The humor of the connection between the unique dry river and the tall tales told by those who resided near its banks inspired visitor Andrew Downing to write his famous “Legend of the Hassayampa.”
As Downing wrote, “There is a legend centuries old, by the early Spaniards told, of a sparkling stream that ‘lies’ under Arizona skies. Hassayampa is its name, and the title to its fame, is a wondrous quality known today from sea to sea.

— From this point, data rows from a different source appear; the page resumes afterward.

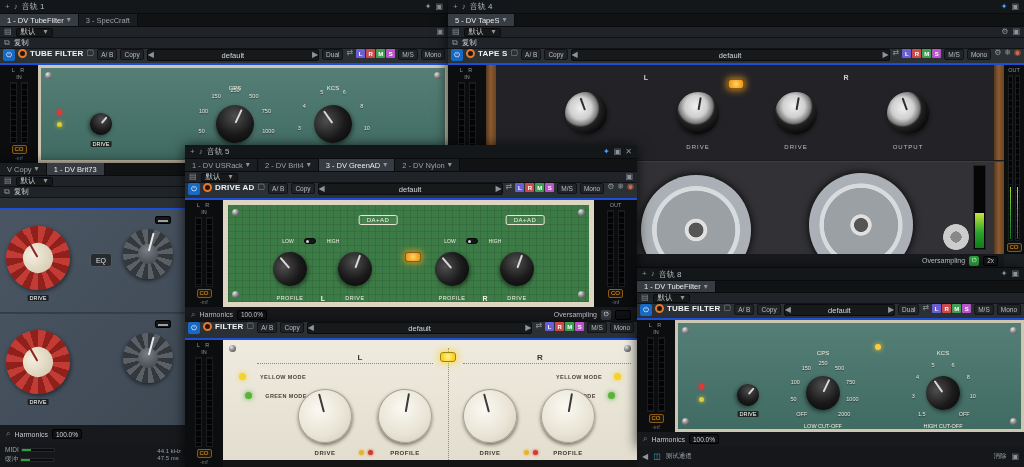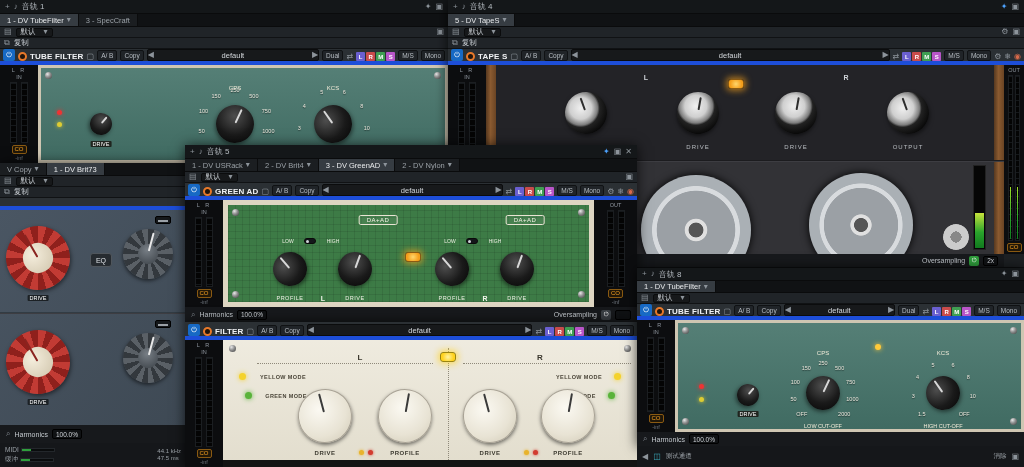--- a/index.html
+++ b/index.html
@@ -8,21 +8,21 @@
   #screen{position:relative;width:1024px;height:467px;background:#141619}
   .win{position:absolute;background:#1d2023;box-shadow:0 1px 12px rgba(0,0,0,.75);overflow:hidden}
   .sp{flex:1}
   .ico{display:inline-flex;align-items:center;justify-content:center;color:#8d949b;font-size:8px;line-height:1;flex:none}
   .titlebar{height:14px;background:#141719;display:flex;align-items:center;gap:4px;padding:0 5px;font-size:8px;color:#b6bcc2;border-bottom:1px solid #0a0b0c;white-space:nowrap}
   .tabstrip{height:13px;background:#101214;display:flex;font-size:7.5px;color:#9aa0a6;border-bottom:1px solid #0a0b0c;white-space:nowrap}
   .tab{display:flex;align-items:center;gap:3px;padding:0 7px;background:#1b1e21;border-right:1px solid #0b0c0d}
   .tab.active{background:#363c42;color:#e8eaec}
   .rowline{height:11px;background:#202428;display:flex;align-items:center;gap:4px;padding:0 4px;font-size:7.5px;color:#c3c8cd;border-bottom:1px solid #101214;white-space:nowrap}
   .box{background:#16181a;border:1px solid #0b0c0d;border-radius:2px;padding:0 4px;height:9px;display:inline-flex;align-items:center;gap:8px}
-  .toolbar{height:16px;background:#2b3034;display:flex;align-items:flex-end;gap:3px;padding:0 3px;font-size:7.5px;color:#c9ced2;border-bottom:4px solid #1d4ed8;white-space:nowrap}
+  .toolbar{height:16px;background:#2b3034;display:flex;align-items:flex-start;gap:3px;padding:0 3px;font-size:7.5px;color:#c9ced2;border-bottom:2px solid #1d4ed8;white-space:nowrap}
   .power{width:12px;height:12px;border-radius:2px;background:#1769c4;color:#fff;display:inline-flex;align-items:center;justify-content:center;font-size:7px;flex:none}
   .logo{width:9px;height:9px;border-radius:50%;border:2px solid #e8792a;background:#20150c;flex:none}
   .plugname{font-weight:bold;font-size:8px;color:#f0f2f4;letter-spacing:.2px;flex:none}
   .tbtn{background:#202428;border:1px solid #101214;border-radius:2px;height:11px;display:inline-flex;align-items:center;padding:0 3px;font-size:6.5px;color:#b6bcc2;flex:none}
   .pnav{flex:1;min-width:40px;height:12px;background:#17191b;border:1px solid #0b0c0d;border-radius:2px;display:flex;align-items:center;font-size:7.5px;color:#d2d6da}
   .pnav .pn{flex:1;text-align:center}
   .lrms{display:inline-flex;gap:1px;flex:none}
   .lrms span{width:9px;height:9px;border-radius:1px;color:#fff;font-size:6px;font-weight:bold;display:inline-flex;align-items:center;justify-content:center}
   .mstrip{position:absolute;width:38px;background:#0c0d0f;display:flex;flex-direction:column;align-items:center;font-size:6px;color:#9097a0;padding:2px 0;gap:1px;overflow:hidden}
   .mhdr{font-size:5.5px;letter-spacing:2px}
@@ -408,21 +408,21 @@
       <span class="box">
         <span>默认</span>
         <span class="ico">▾</span>
       </span>
       <span class="sp"></span>
       <span class="ico">▣</span>
     </div>
     <div class="toolbar" style="height:17px">
       <span class="power">⏻</span>
       <span class="logo"></span>
-      <span class="plugname">GREEN AD</span>
+      <span class="plugname">DRIVE AD</span>
       <span class="ico">▢</span>
       <span class="tbtn">A/ B</span>
       <span class="tbtn">Copy</span>
       <span class="pnav">
         <span class="ico">◀</span>
         <span class="pn">default</span>
         <span class="ico">▶</span>
       </span>
       <span class="ico">⇄</span>
       <span class="lrms">

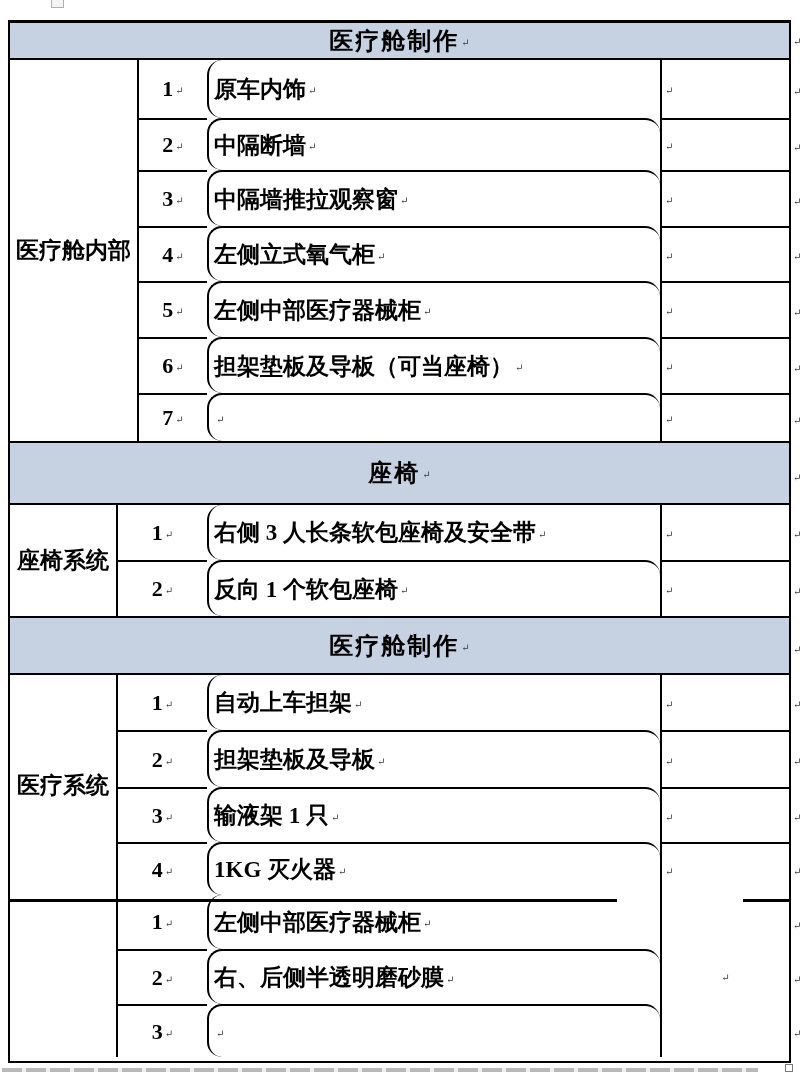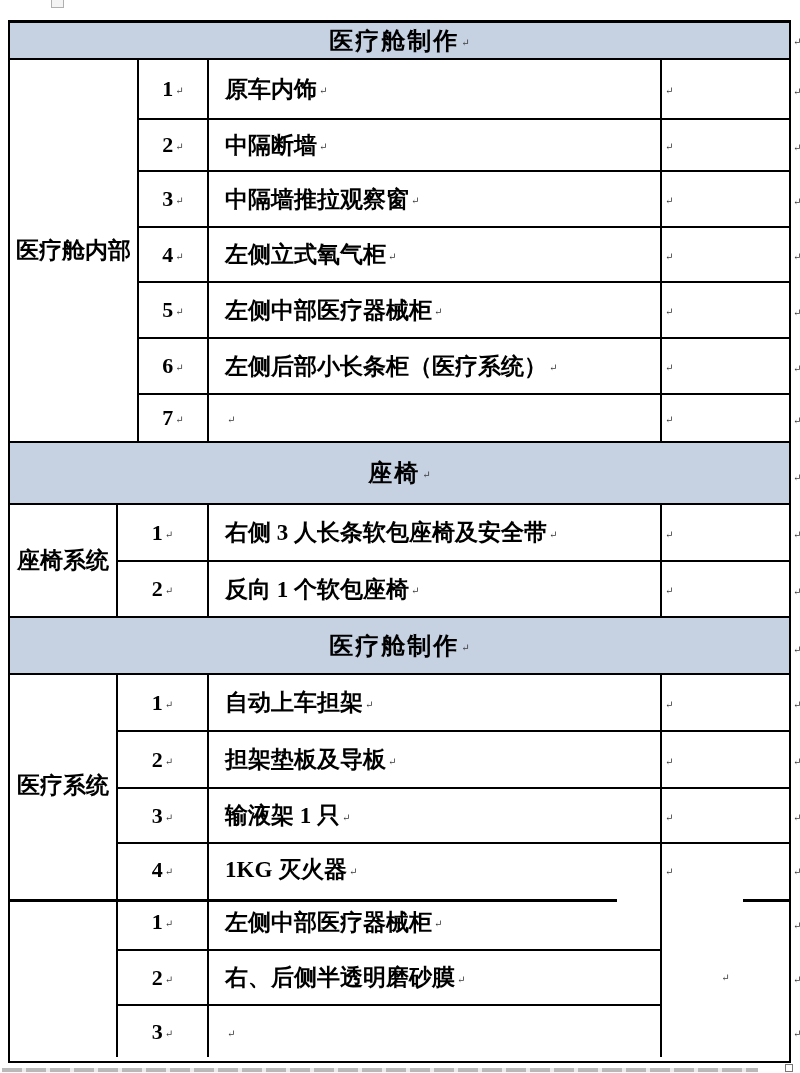--- a/index.html
+++ b/index.html
@@ -34,21 +34,21 @@
   
   .grid{display:grid;box-sizing:border-box;border-top:2px solid #000;}
   .g1{grid-template-columns:127px 70px 453px 1fr;grid-template-rows:58px 52px 56px 55px 56px 56px 48px;height:383px;}
   .g2{grid-template-columns:106px 91px 453px 1fr;grid-template-rows:55px 56px;height:113px;}
   .g3{grid-template-columns:106px 91px 453px 1fr;grid-template-rows:55px 57px 55px 53px;height:222px;}
   .g4{grid-template-columns:106px 91px 453px 1fr;grid-template-rows:54px 55px 53px;height:162px;border-top:none;}
 
   .cell{box-sizing:border-box;display:flex;align-items:center;}
   .cat{grid-column:1;grid-row:1/-1;justify-content:center;font-weight:bold;font-size:23px;}
   .num{grid-column:2;border-left:2px solid #000;justify-content:center;font-weight:bold;font-size:22px;}
-  .desc{grid-column:3;border-left:2px solid #000;padding-left:16px;font-weight:bold;font-size:23px;}
+  .desc{grid-column:3;border-left:2px solid #000;padding-left:5px;font-weight:bold;font-size:23px;border-radius:15px;}
   .empty{grid-column:4;border-left:2px solid #000;padding-left:3px;}
   .empty-merged{grid-column:4;grid-row:1/-1;border-left:2px solid #000;justify-content:center;}
   .bt{border-top:2px solid #000;}
 
   
   .mk{font-size:10px;font-weight:normal;color:#3a3a3a;margin-left:2px;line-height:1;transform:translateY(2px);letter-spacing:0;}
   .rmark{position:absolute;left:793px;font-size:10px;color:#3a3a3a;line-height:1;}
 
   
   .pl-a{position:absolute;left:0;top:876px;width:607px;height:3px;background:#000;}
@@ -141,21 +141,21 @@
         </div>
       <div class="cell empty bt" style="grid-row:5">
           <span class="mk" style="margin-left:0">↵</span>
         </div>
 
       <div class="cell num bt" style="grid-row:6">
           <span>6</span>
           <span class="mk">↵</span>
         </div>
       <div class="cell desc bt" style="grid-row:6">
-          <span>左侧后部小长条柜（医疗系统）</span>
+          <span>担架垫板及导板（可当座椅）</span>
           <span class="mk">↵</span>
         </div>
       <div class="cell empty bt" style="grid-row:6">
           <span class="mk" style="margin-left:0">↵</span>
         </div>
 
       <div class="cell num bt" style="grid-row:7">
           <span>7</span>
           <span class="mk">↵</span>
         </div>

Those who drink its waters bright, red man, white man, boor or knight, girls or women, boys or men, never tell the truth again.”
The powers of the river have gone unchallenged for more than 155 years, and the spirit of old Downing has been served well by the residents of Wickenburg. In keeping with his sense of humor, and in an effort to maintain the legend, the town has erected “No Fishing From Bridge” signs on the pedestrian bridge that spans the dry river.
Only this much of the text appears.